Edit difference data
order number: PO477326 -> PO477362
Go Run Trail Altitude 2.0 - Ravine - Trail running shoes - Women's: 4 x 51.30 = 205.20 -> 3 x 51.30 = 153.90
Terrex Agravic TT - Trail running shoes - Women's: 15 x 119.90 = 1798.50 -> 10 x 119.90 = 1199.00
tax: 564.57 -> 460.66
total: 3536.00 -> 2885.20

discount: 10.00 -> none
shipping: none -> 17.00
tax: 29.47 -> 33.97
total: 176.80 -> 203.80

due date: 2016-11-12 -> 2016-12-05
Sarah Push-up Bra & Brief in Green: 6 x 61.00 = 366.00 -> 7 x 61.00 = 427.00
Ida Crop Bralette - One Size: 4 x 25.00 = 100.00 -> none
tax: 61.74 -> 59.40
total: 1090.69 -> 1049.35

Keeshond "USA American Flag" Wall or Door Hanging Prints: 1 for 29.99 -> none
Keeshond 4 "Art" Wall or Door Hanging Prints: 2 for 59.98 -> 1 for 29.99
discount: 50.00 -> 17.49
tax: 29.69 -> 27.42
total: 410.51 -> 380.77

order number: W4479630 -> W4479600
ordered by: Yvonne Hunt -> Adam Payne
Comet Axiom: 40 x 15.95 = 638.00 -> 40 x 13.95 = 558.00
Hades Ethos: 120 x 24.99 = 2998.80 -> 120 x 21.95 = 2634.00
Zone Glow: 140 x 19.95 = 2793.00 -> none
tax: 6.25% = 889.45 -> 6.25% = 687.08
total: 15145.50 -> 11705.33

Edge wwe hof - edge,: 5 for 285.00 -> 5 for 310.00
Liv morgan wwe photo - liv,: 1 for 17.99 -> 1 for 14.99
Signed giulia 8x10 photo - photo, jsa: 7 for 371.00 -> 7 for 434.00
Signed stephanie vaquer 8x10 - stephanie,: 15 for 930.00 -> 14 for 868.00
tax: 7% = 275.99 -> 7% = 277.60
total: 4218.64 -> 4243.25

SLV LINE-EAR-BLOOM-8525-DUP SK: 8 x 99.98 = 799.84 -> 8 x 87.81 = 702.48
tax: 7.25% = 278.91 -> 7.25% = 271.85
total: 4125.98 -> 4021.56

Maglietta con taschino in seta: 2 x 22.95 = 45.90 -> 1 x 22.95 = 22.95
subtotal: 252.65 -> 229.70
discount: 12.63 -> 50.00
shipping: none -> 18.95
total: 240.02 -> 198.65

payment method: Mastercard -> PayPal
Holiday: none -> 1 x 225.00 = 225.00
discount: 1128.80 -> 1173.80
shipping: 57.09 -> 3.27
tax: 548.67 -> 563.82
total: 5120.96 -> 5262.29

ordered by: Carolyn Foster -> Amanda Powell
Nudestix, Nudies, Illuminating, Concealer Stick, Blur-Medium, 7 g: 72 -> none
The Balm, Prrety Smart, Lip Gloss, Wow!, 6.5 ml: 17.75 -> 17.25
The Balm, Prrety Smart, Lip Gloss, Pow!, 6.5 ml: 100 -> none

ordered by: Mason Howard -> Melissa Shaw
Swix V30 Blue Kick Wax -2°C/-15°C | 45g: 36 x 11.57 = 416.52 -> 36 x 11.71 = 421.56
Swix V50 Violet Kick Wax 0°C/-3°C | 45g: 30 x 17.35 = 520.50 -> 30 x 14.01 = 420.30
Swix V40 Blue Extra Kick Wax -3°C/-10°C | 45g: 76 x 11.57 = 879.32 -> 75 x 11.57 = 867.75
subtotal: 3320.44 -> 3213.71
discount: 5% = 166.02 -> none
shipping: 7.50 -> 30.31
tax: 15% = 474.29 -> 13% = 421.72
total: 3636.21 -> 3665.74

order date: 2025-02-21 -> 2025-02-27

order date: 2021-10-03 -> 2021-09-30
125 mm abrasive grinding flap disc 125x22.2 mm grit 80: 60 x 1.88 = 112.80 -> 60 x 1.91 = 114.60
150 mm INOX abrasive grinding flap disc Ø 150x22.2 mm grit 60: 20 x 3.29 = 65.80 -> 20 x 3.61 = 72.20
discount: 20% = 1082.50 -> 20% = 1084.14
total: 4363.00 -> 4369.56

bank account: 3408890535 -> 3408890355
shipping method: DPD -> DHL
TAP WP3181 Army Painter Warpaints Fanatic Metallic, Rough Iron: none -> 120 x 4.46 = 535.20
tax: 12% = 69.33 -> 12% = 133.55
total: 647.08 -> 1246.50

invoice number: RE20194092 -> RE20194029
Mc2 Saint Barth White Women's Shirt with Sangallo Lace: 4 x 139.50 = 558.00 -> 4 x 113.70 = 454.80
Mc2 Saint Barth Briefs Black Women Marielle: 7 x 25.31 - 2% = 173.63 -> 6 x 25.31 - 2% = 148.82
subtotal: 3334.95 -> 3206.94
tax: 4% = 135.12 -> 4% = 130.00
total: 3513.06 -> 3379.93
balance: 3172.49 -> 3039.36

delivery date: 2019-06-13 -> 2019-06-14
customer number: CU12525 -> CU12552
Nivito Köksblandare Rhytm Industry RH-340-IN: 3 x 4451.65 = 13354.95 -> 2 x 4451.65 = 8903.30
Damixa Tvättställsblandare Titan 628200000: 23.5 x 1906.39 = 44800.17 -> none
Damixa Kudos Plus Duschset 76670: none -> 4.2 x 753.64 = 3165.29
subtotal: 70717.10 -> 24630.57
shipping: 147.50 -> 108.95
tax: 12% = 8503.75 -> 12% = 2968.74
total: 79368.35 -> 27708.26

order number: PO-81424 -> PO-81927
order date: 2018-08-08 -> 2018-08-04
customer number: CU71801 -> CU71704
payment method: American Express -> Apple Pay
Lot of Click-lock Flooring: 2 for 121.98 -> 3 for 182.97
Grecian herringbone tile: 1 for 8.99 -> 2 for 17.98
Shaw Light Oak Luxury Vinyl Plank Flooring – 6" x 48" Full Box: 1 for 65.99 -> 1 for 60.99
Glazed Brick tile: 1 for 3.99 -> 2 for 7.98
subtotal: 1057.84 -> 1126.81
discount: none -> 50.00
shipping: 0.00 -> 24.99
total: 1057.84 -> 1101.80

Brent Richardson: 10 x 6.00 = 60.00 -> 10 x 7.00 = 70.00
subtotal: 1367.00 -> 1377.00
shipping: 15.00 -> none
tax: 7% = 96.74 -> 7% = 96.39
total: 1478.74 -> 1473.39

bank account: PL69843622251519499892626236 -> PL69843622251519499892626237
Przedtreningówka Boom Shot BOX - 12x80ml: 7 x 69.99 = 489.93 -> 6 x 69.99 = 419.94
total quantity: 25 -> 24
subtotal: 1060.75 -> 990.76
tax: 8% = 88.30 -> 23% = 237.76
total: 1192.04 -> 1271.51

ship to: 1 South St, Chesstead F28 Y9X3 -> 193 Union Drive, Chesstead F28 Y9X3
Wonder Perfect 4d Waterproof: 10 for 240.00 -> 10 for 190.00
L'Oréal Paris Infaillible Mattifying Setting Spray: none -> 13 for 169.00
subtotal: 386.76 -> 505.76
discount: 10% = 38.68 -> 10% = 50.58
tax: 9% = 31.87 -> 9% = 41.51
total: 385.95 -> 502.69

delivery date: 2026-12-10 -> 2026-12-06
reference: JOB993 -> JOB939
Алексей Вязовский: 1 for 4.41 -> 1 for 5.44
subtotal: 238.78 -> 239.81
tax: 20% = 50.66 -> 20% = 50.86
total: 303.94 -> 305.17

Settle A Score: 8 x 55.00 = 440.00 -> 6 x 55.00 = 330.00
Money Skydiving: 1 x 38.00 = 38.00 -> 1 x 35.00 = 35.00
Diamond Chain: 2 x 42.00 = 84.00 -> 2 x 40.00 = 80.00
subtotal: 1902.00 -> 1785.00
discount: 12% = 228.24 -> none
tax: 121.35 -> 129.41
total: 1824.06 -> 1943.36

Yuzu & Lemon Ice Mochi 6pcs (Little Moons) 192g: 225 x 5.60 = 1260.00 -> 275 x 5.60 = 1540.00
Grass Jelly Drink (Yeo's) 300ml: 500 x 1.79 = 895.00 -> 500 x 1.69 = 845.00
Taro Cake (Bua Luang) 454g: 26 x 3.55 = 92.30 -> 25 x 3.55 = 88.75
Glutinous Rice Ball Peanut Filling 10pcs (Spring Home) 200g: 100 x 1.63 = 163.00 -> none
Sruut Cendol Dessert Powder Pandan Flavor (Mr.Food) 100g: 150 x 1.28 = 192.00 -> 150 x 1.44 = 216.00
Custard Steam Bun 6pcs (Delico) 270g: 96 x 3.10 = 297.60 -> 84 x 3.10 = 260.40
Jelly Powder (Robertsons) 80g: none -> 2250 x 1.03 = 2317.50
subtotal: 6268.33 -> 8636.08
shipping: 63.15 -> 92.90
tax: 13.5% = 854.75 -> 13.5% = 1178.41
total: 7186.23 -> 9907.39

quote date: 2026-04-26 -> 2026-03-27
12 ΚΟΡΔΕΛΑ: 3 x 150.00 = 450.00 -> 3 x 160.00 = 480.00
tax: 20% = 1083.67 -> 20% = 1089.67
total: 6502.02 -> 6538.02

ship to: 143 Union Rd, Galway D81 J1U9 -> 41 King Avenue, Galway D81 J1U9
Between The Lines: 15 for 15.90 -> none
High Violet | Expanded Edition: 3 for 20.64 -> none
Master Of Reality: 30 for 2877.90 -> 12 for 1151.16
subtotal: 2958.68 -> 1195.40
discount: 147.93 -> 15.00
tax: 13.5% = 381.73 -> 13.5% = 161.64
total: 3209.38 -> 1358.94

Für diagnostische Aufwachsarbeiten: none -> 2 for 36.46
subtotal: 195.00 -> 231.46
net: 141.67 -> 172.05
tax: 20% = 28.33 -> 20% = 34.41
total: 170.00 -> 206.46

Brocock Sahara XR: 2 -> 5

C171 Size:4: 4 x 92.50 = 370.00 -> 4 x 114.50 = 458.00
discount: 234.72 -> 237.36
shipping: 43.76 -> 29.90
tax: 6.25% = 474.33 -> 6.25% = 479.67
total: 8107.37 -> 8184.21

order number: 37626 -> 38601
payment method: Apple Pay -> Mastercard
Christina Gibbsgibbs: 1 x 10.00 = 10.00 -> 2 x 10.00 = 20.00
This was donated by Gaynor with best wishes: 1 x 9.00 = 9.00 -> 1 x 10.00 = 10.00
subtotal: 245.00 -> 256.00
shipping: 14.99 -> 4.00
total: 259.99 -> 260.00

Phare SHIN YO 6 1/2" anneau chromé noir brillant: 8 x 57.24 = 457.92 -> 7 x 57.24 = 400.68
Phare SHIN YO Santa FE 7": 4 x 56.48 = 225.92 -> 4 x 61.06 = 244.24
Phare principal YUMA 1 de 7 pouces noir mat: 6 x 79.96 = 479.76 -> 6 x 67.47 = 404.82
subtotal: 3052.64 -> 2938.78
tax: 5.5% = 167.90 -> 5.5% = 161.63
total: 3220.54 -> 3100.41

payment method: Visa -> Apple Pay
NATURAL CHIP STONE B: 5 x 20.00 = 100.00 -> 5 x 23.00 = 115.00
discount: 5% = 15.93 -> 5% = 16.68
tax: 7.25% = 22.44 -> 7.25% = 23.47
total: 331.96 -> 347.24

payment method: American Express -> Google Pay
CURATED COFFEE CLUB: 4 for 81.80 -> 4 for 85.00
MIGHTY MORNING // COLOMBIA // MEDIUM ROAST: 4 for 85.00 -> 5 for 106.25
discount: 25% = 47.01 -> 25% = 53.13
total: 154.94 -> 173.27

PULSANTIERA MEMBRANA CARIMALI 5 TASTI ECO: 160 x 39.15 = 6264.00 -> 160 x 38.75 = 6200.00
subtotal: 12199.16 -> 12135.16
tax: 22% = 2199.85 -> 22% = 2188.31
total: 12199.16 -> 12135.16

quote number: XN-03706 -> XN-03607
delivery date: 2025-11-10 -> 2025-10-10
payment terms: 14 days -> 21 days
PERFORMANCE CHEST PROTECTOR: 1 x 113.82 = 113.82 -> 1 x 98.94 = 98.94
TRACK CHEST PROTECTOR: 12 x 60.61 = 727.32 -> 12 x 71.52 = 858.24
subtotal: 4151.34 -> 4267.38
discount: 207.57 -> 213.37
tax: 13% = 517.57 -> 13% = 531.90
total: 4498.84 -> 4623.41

**DIRECTIONS FOR THIS TASK:** The output should be exactly the lines above from the line containing "Liv morgan wwe" to the line containing "shipping method: DPD -> DHL", inclusive, with no other lines.

**SOLUTION FOR THIS PROBLEM:**
Liv morgan wwe photo - liv,: 1 for 17.99 -> 1 for 14.99
Signed giulia 8x10 photo - photo, jsa: 7 for 371.00 -> 7 for 434.00
Signed stephanie vaquer 8x10 - stephanie,: 15 for 930.00 -> 14 for 868.00
tax: 7% = 275.99 -> 7% = 277.60
total: 4218.64 -> 4243.25

SLV LINE-EAR-BLOOM-8525-DUP SK: 8 x 99.98 = 799.84 -> 8 x 87.81 = 702.48
tax: 7.25% = 278.91 -> 7.25% = 271.85
total: 4125.98 -> 4021.56

Maglietta con taschino in seta: 2 x 22.95 = 45.90 -> 1 x 22.95 = 22.95
subtotal: 252.65 -> 229.70
discount: 12.63 -> 50.00
shipping: none -> 18.95
total: 240.02 -> 198.65

payment method: Mastercard -> PayPal
Holiday: none -> 1 x 225.00 = 225.00
discount: 1128.80 -> 1173.80
shipping: 57.09 -> 3.27
tax: 548.67 -> 563.82
total: 5120.96 -> 5262.29

ordered by: Carolyn Foster -> Amanda Powell
Nudestix, Nudies, Illuminating, Concealer Stick, Blur-Medium, 7 g: 72 -> none
The Balm, Prrety Smart, Lip Gloss, Wow!, 6.5 ml: 17.75 -> 17.25
The Balm, Prrety Smart, Lip Gloss, Pow!, 6.5 ml: 100 -> none

ordered by: Mason Howard -> Melissa Shaw
Swix V30 Blue Kick Wax -2°C/-15°C | 45g: 36 x 11.57 = 416.52 -> 36 x 11.71 = 421.56
Swix V50 Violet Kick Wax 0°C/-3°C | 45g: 30 x 17.35 = 520.50 -> 30 x 14.01 = 420.30
Swix V40 Blue Extra Kick Wax -3°C/-10°C | 45g: 76 x 11.57 = 879.32 -> 75 x 11.57 = 867.75
subtotal: 3320.44 -> 3213.71
discount: 5% = 166.02 -> none
shipping: 7.50 -> 30.31
tax: 15% = 474.29 -> 13% = 421.72
total: 3636.21 -> 3665.74

order date: 2025-02-21 -> 2025-02-27

order date: 2021-10-03 -> 2021-09-30
125 mm abrasive grinding flap disc 125x22.2 mm grit 80: 60 x 1.88 = 112.80 -> 60 x 1.91 = 114.60
150 mm INOX abrasive grinding flap disc Ø 150x22.2 mm grit 60: 20 x 3.29 = 65.80 -> 20 x 3.61 = 72.20
discount: 20% = 1082.50 -> 20% = 1084.14
total: 4363.00 -> 4369.56

bank account: 3408890535 -> 3408890355
shipping method: DPD -> DHL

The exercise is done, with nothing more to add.